Revenir aux principes

          La France est en proie à une sérieuse dérive morale, intellectuelle et donc politique. Cette dérive mine tout le reste (y compris l'économique) car on ne peut rien construire sur des fondations vacillantes. Besancenot réclame la semaine à 30 heures et les minima sociaux au-delà de 1500 euros. Dieudonné se prépare à rentrer en campagne sur le thème « le libéralisme, c'est le nazisme du 21e siècle ». L'UMP se propose de nationaliser les droits d'auteur des fonctionnaires pour faire partir les derniers chercheurs productifs encore établis en France. L'Abbé Pierre s'invite à l'Assemblée nationale pour surveiller les députés de droite terrorisés devant les médias ébahis. Pendant ce temps, le président de la République prend des décisions, contre sa propre majorité, et qui n’étaient annoncées dans aucun programme politique. C’est beau d’être élu à 80%...

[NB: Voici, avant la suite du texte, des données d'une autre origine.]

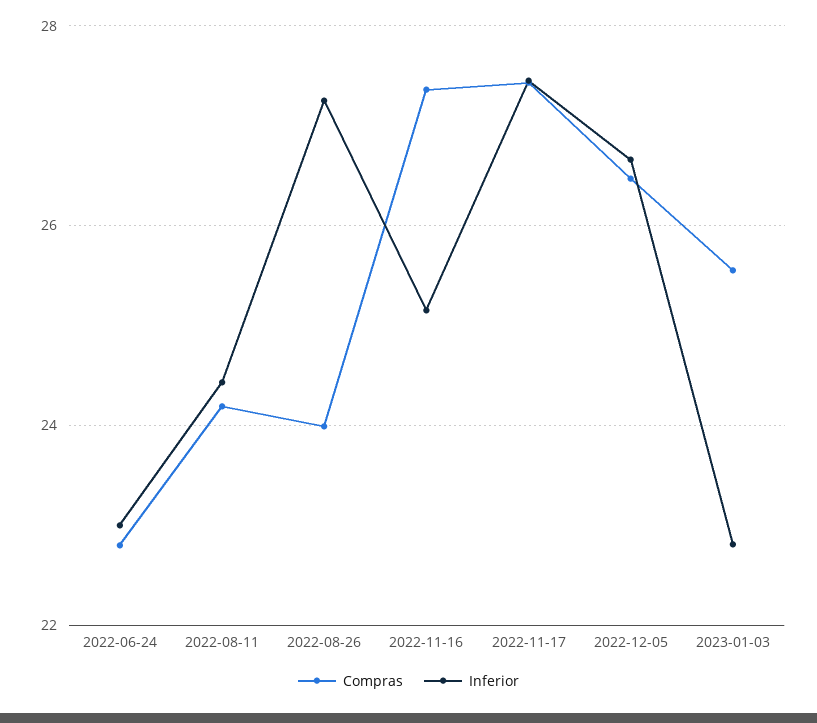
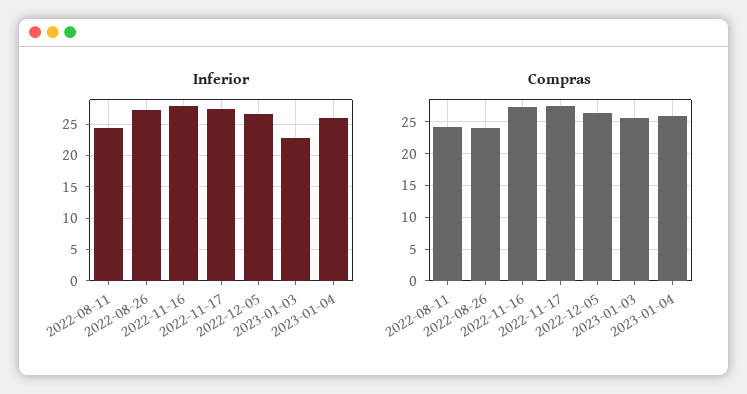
Compras, 2022-06-24: 22.8 -> none
Inferior, 2022-06-24: 23 -> none
Inferior, 2022-11-16: 25.2 -> 28
Inferior, 2023-01-04: none -> 26
Compras, 2023-01-04: none -> 26

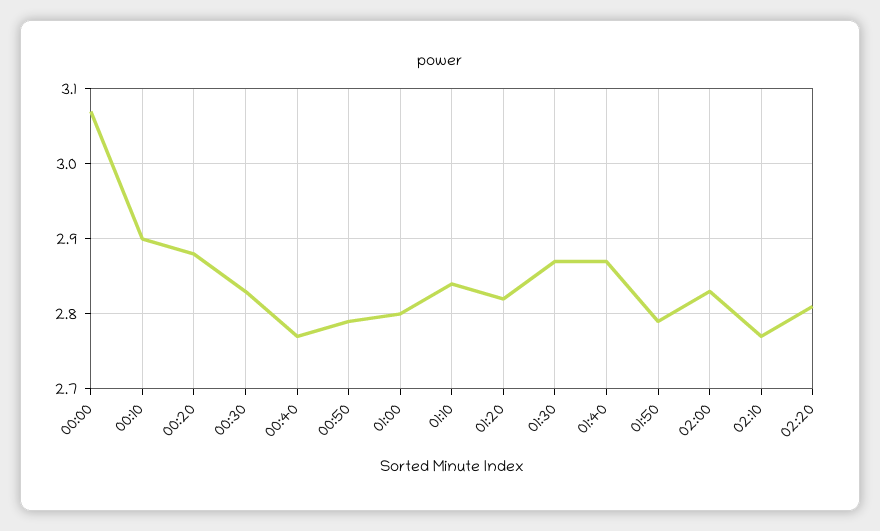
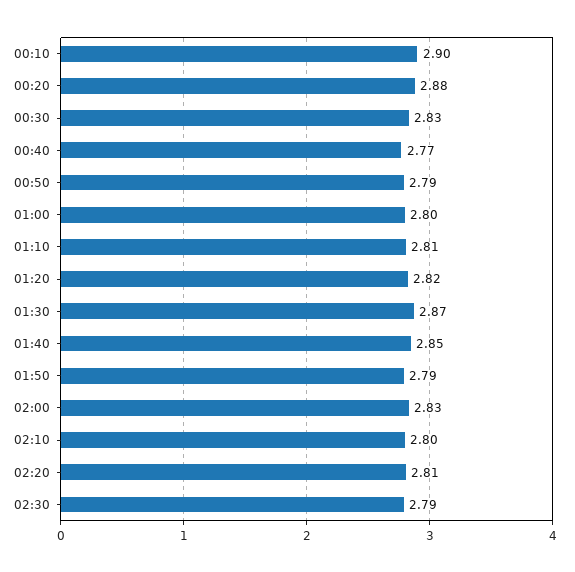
00:00: 3.07 -> none
01:10: 2.84 -> 2.81
01:40: 2.87 -> 2.85
02:10: 2.77 -> 2.8
02:30: none -> 2.79

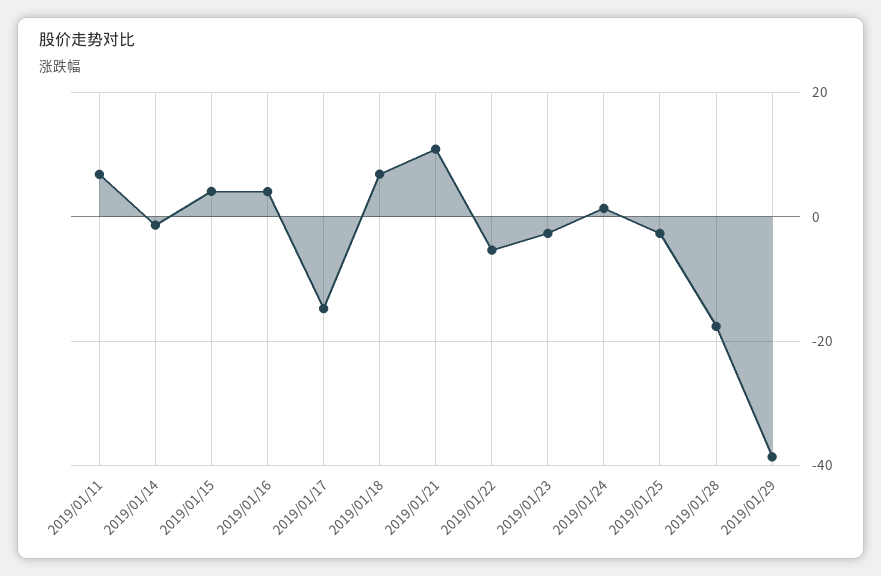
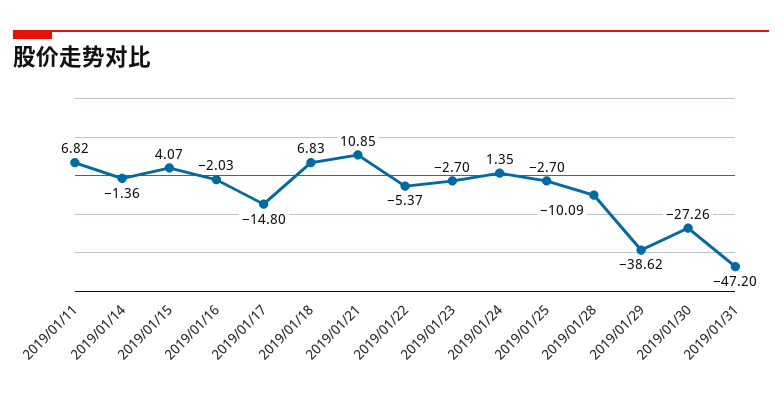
2019/01/16: 4 -> -2.03
2019/01/28: -18 -> -10.09
2019/01/30: none -> -27.26
2019/01/31: none -> -47.2

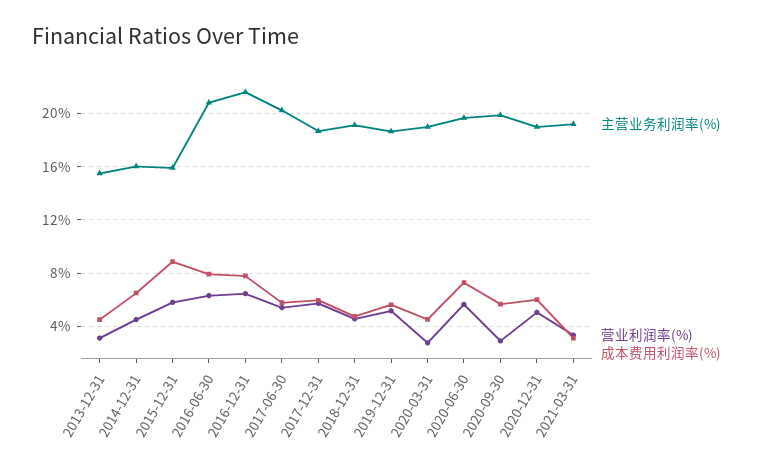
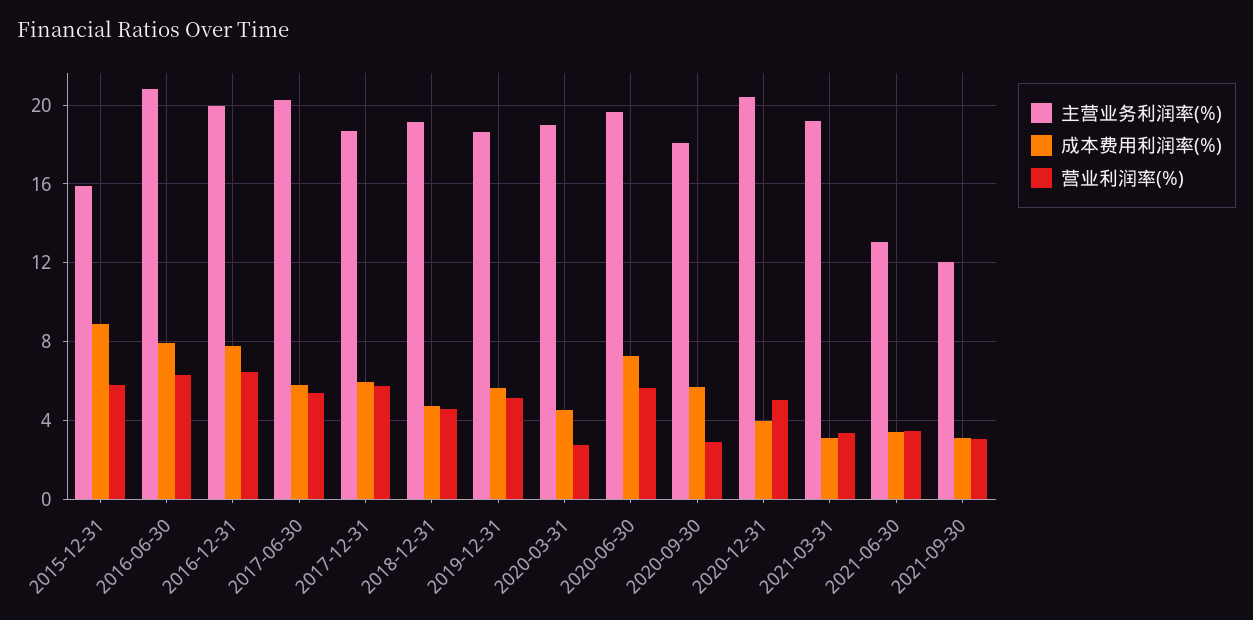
主营业务利润率(%), 2013-12-31: 15.5 -> none
营业利润率(%), 2013-12-31: 3 -> none
成本费用利润率(%), 2013-12-31: 4.5 -> none
主营业务利润率(%), 2014-12-31: 16 -> none
营业利润率(%), 2014-12-31: 4.5 -> none
成本费用利润率(%), 2014-12-31: 6.5 -> none
主营业务利润率(%), 2016-12-31: 21.5 -> 20
主营业务利润率(%), 2020-09-30: 20 -> 18
主营业务利润率(%), 2020-12-31: 19 -> 20.5
成本费用利润率(%), 2020-12-31: 6 -> 4
主营业务利润率(%), 2021-06-30: none -> 13
成本费用利润率(%), 2021-06-30: none -> 3.5
营业利润率(%), 2021-06-30: none -> 3.5
主营业务利润率(%), 2021-09-30: none -> 12
成本费用利润率(%), 2021-09-30: none -> 3
营业利润率(%), 2021-09-30: none -> 3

          Il est temps de revenir à des principes fondamentaux. L’action politique sera plus efficace dans la mesure où elle ne cherchera pas à perturber les ajustements de marché et ne s’obstinera pas à nier la réalité même du marché et de son fonctionnement. Pourtant, les responsables politiques s’enferment dans une attitude impossible qui consiste à vouloir « réguler le marché », à vouloir réguler le régulateur lui-même au risque de le neutraliser!

          Et cette posture – cette imposture! – est à l’origine de réglementations qui contrarient profondément la dynamique économique. Que ce soit sur le marché des changes ou le marché immobilier, du pétrole ou des légumes, comment peut-on avoir la prétention de stabiliser les prix en ignorant le prix d’équilibre? Et comment peut-on connaître le prix d’équilibre si on ne laisse pas s’exprimer les ajustements de marché? Et si on les laisse s’exprimer aujourd’hui pour faire émerger le prix d’équilibre, il faut alors les laisser encore libres de fonctionner demain car il y a de grandes chances que le prix d’équilibre ait lui-même changé.

          Pire, c’est la vie en société elle-même que l’on cherche à réglementer en instaurant le délit d’opinion, en légiférant sur la discrimination. La France est un des pays où l’on cherche à adoucir la supposée infernale loi du marché. Au total, c’est devenu un pays morose et triste, craintif et tétanisé.
 

La réglementation déstabilise et produit la pénurie

          Les interventions publiques dans le fonctionnement des marchés sont généralement motivées par des objectifs louables. Mais c’est justement par rapport à ces objectifs que l’économiste a le devoir de montrer que ces ingérences ont souvent des effets bien plus pernicieux que le défaut supposé qu’elles étaient censés corriger. Les réglementations du marché immobilier ont pour motivation de lutter contre la pénurie de logement qui pénalise les plus modestes(1).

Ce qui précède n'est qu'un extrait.